Transcatheter aortic valve replacement (TAVR) is the implantation of the aortic valve of the heart through the blood vessels without actual removal of the native valve (as opposed to the aortic valve replacement by open heart surgery, surgical aortic valve replacement, AVR). The first TAVI was performed on 16 April 2002 by Alain Cribier, which became a new alternative in the management of high-risk patients with severe aortic stenosis. The implantated valve is delivered via one of several access methods: transfemoral (in the upper leg), transapical (through the wall of the heart), subclavian (beneath the collar bone), direct aortic (through a minimally invasive surgical incision into the aorta), and transcaval (from a temporary hole in the aorta near the navel through a vein in the upper leg), among others.

Severe symptomatic aortic stenosis carries a poor prognosis. At present, there is no treatment via medication, making the timing of aortic valve replacement the most important decision to make for these patients. Until recently, surgical aortic valve replacement was the standard treatment for adults with severe symptomatic aortic stenosis. However, the risks associated with surgical aortic valve replacement are increased in elderly patients and those with concomitant severe systolic heart failure or coronary artery disease, as well as in people with comorbidities such as cerebrovascular and peripheral arterial disease, chronic kidney disease, and chronic respiratory dysfunction.

Patients with symptomatic severe aortic stenosis have a mortality rate of approximately 50% at 2 years without intervention. In patients who are deemed too high risk for open heart surgery, TAVI significantly reduces the rates of death and cardiac symptoms. Until about 2017 TAVI was not routinely recommended for low-risk patients in favor of aortic valve replacement, however it is increasingly being offered to intermediate risk patients, based on studies finding that it is not inferior to surgical aortic valve replacement.
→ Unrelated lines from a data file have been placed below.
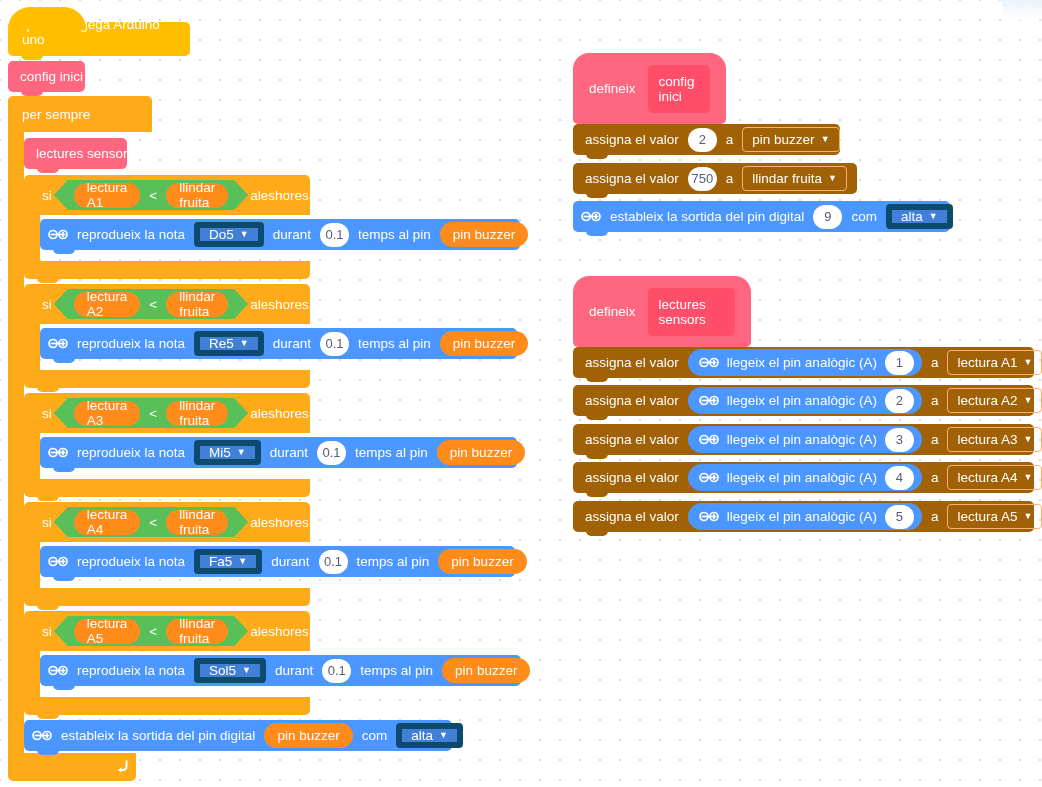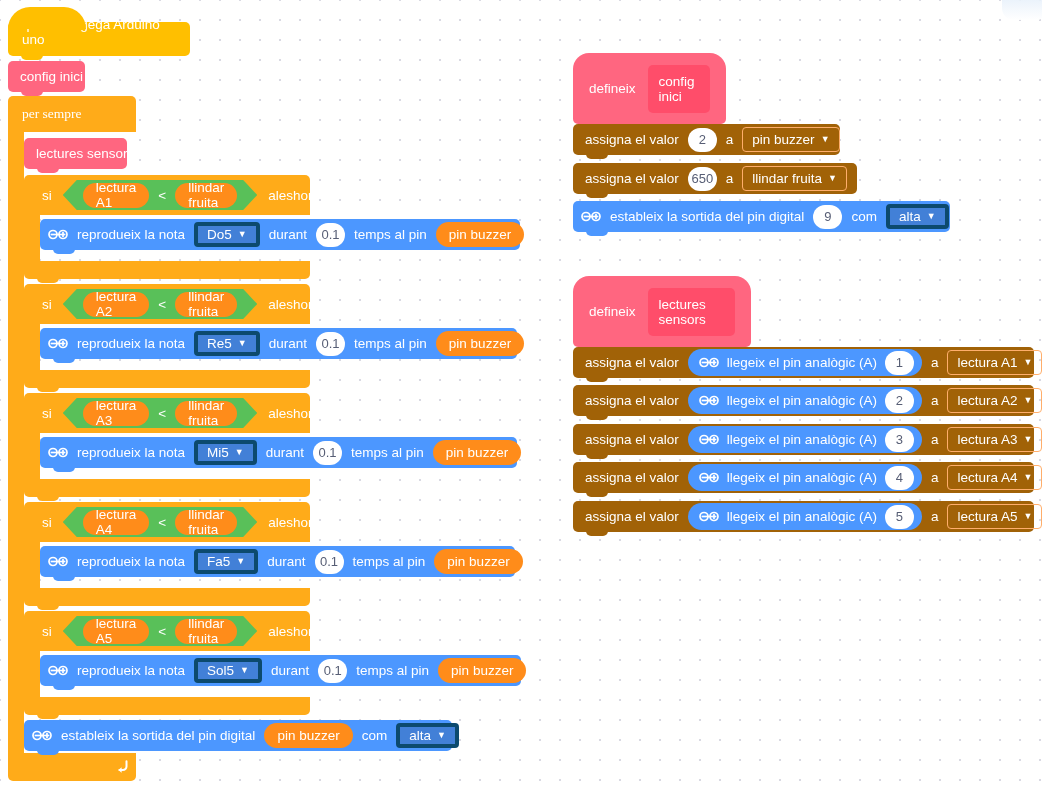--- a/index.html
+++ b/index.html
@@ -69,39 +69,39 @@
   .num {
     display:inline-flex; align-items:center; justify-content:center;
     background:#fff; color:#575E75; border-radius:999px;
     min-width:29px; height:24px; padding:0 9px; font-size:13px;
   }
   .drop {
     display:inline-flex; align-items:center; gap:6px;
     height:25px; padding:0 9px; border-radius:4px;
     font-size:13.5px; color:#fff;
   }
-  .drop.on-blue   { background:#4280D7; border:4px solid #0c4a6e; }
+  .drop.on-blue   { background:#4280D7; border:6px solid #0c4a6e; }
   .drop.on-orange { background:transparent; border:1px solid #FFAE6B; }
   .drop .caret { font-size:9px; line-height:1; }
 
   
   .hexwrap { position:relative; display:inline-flex; align-items:center; }
   .hex {
     display:inline-flex; align-items:center; gap:9px;
     background:#59C059; color:#fff; height:30px;
     padding:0 16px;
     clip-path: polygon(14px 0, 100% 0, calc(100% - 14px) 100%, 0 100%);
   }
   .hex.sym { clip-path: polygon(14px 0, calc(100% - 14px) 0, 100% 50%, calc(100% - 14px) 100%, 14px 100%, 0 50%); padding:0 20px; }
 
   
   .cblock { position:absolute; }
   .cblock .c-top {
     background:#FFAB19; border-radius:5px 5px 0 0;
-    height:40px; display:flex; align-items:center; gap:11px;
+    height:40px; display:flex; align-items:center; gap:2px;
     padding:0 14px 0 18px; color:#fff; font-size:13.5px;
   }
   .cblock .c-left { background:#FFAB19; width:16px; }
   .cblock .c-bot  { background:#FFAB19; height:18px; border-radius:0 0 5px 5px; position:relative; }
   .cblock .c-bot:after{
     content:""; position:absolute; left:13px; bottom:-4px; width:22px; height:5px;
     border-radius:0 0 5px 5px; background:#FFAB19;
   }
   .cblock .c-body { display:flex;justify-content:flex-end; }
 
@@ -127,22 +127,22 @@
 <div class="corner-panel"></div>
 
 <div class="hat" style="left:8px; top:22px; width:182px; height:34px;">
   <span>quan s'engega Arduino uno</span>
 </div>
 
 <div class="blk stack c-myblock" style="left:8px; top:61px; width:77px;">
   <span>config inici</span>
 </div>
 
-<div style="position:absolute; left:8px; top:96px; width:128px; height:36px; background:#FFAB19; border-radius:5px 5px 0 0;
-            display:flex; align-items:center; padding:0 14px; color:#fff; font-size:13.5px;font-family:Liberation Serif, serif;">
+<div style="position:absolute; left:8px; top:96px; width:144px; height:36px; background:#FFAB19; border-radius:5px 5px 0 0;
+            display:flex; align-items:center; padding:0 14px; color:#fff; font-size:13.5px;">
   <span>per sempre</span>
 </div>
 
 <div style="position:absolute; left:8px; top:132px; width:16px; height:621px; background:#FFAB19;"></div>
 
 <div style="position:absolute; left:8px; top:753px; width:128px; height:28px; background:#FFAB19; border-radius:0 0 5px 5px;"></div>
 <div class="loop-arrow" style="left:113px; top:758px;">
   <svg width="18" height="18" viewBox="0 0 18 18" aria-hidden="true">
     <path d="M13.5 3.2v5.2a3.6 3.6 0 0 1-3.6 3.6H6.4" fill="none" stroke="#fff" stroke-width="2" stroke-linecap="round"></path>
     <path d="M8.6 9.2 5.4 12l3.2 2.8z" fill="#fff"></path>
@@ -389,21 +389,21 @@
   <span class="num">2</span>
   <span>a</span>
   <span class="drop on-orange">
     <span>pin buzzer</span>
       <span class="caret">▼</span>
   </span>
 </div>
 
 <div class="blk stack c-data" style="left:573px; top:163px; width:284px; gap:9px;">
   <span>assigna el valor</span>
-  <span class="num">650</span>
+  <span class="num">750</span>
   <span>a</span>
   <span class="drop on-orange">
     <span>llindar fruita</span>
       <span class="caret">▼</span>
   </span>
 </div>
 
 <div class="blk stack c-arduino" style="left:573px; top:201px; width:377px; gap:9px;">
   <span class="ard">
     <svg width="20" height="11" viewBox="0 0 20 11">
Transapical TAVI is reserved for patients for whom other approaches are not feasible: an evidence-based BMJ Rapid Recommendation made a strong recommendation against transapical TAVI in people who are also candidates for either transfemoral TAVI or surgery. People who have the option of either transfemoral TAVI or surgical replacement are likely to choose surgery if they are younger than 75 and transfemoral TAVI if they are older than 75. The rationale for age-based recommendations is that surgical aortic valve replacements are known to be durable long-term (average of durability of 20 years), so people with longer life expectancy would be at higher risk if TAVI durability is worse than surgery.

Medtronic's CoreValve Transcatheter Aortic Valve is constructed of a self-expanding Nitinol (nickel titanium) frame and delivered through the femoral artery. This device received FDA approval in January 2014.
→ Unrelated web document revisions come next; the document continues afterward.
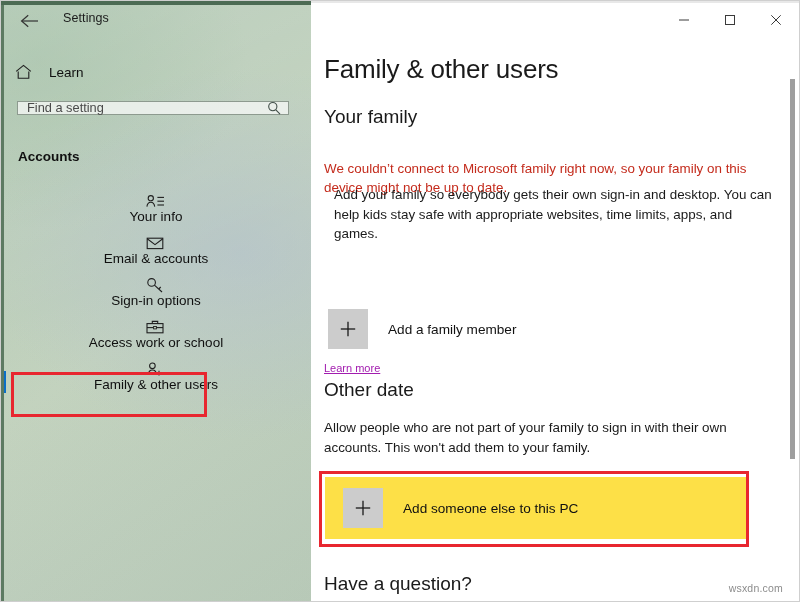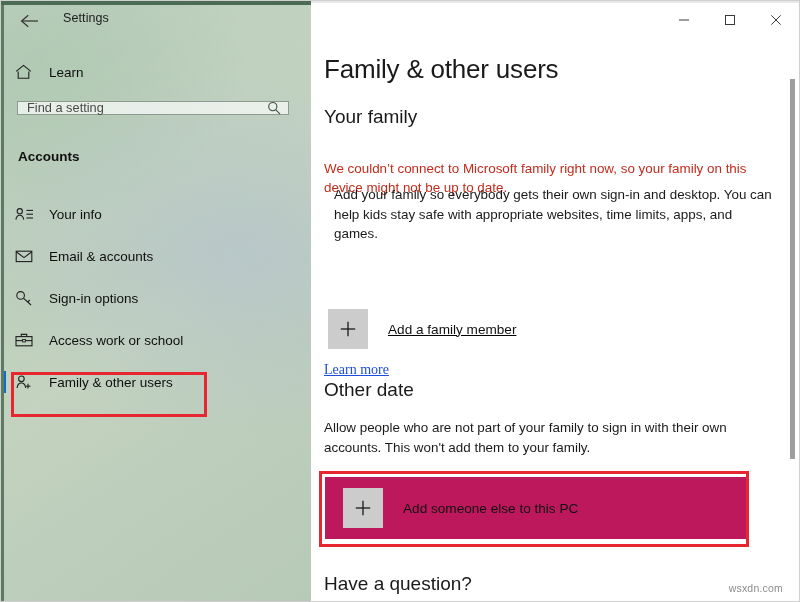--- a/index.html
+++ b/index.html
@@ -163,20 +163,21 @@
     position: absolute;
     left: 0; top: 192px;
     width: 310px;
     z-index: 5;
   }
   .nav-item {
     height: 42px;
     display: flex;
     align-items: center;
     position: relative;
+    flex-direction: column;
   }
   .nav-item .nav-icon {
     width: 34px;
     margin-left: 14px;
     display: flex;
     align-items: center;
     justify-content: flex-start;
     color: #1f1f1f;
     flex: none;
   }
@@ -259,45 +260,44 @@
   }
   .add-row .plus-tile svg { display: block; }
   .add-row .add-label {
     margin-left: 20px;
     font-size: 13.6px;
     color: #111111;
   }
 
   #add-family-row {
     left: 11px; top: 268px;
-    width: 430px; height: 44px; text-decoration: underline;
+    width: 430px; height: 44px;
   }
   #add-family-row .plus-tile { margin-left: 4px; }
 
   #learn-more-link {
     position: absolute;
     left: 11px; top: 323px;
-    font-size: 14px;
-    color: #1d4ed8;
-    font-family: Liberation Serif, serif;
+    font-size: 11px;
+    color: #a21caf;
   }
 
   #other-users-desc {
     position: absolute;
     left: 11px; top: 379px;
     width: 440px;
     font-size: 13.4px;
     line-height: 19.5px;
     color: #1a1a1a;
   }
 
   #add-someone-row {
     left: 12px; top: 438px;
     width: 424px; height: 62px;
-    background: #be185d;
+    background: #fde047;
   }
   #add-someone-row .plus-tile { margin-left: 18px; }
 
   
   #content-redbox {
     position: absolute;
     left: 318px; top: 470px;
     width: 430px; height: 76px;
     border: 3px solid #e8262f;
     z-index: 9;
Boston Scientific's Lotus Valve system was awarded CE mark approval in October 2013. It allows the final position to be assessed and evaluated before release and has been designed to minimise regurgitation. Boston Scientific has since retired the device as of January 11, 2021. This was primarily due to difficulty regarding the ability to reposition and recapture the valve.

St Jude Medical's Portico Transcatheter aortic valve received European CE mark approval in December 2013. The valve is repositionable before release to ensure accurate placement helping to improve patient outcomes.

Edwards' Sapien aortic valve is made from bovine pericardial tissue and is implanted via a catheter-based delivery system. It is approved by the FDA for use in the US.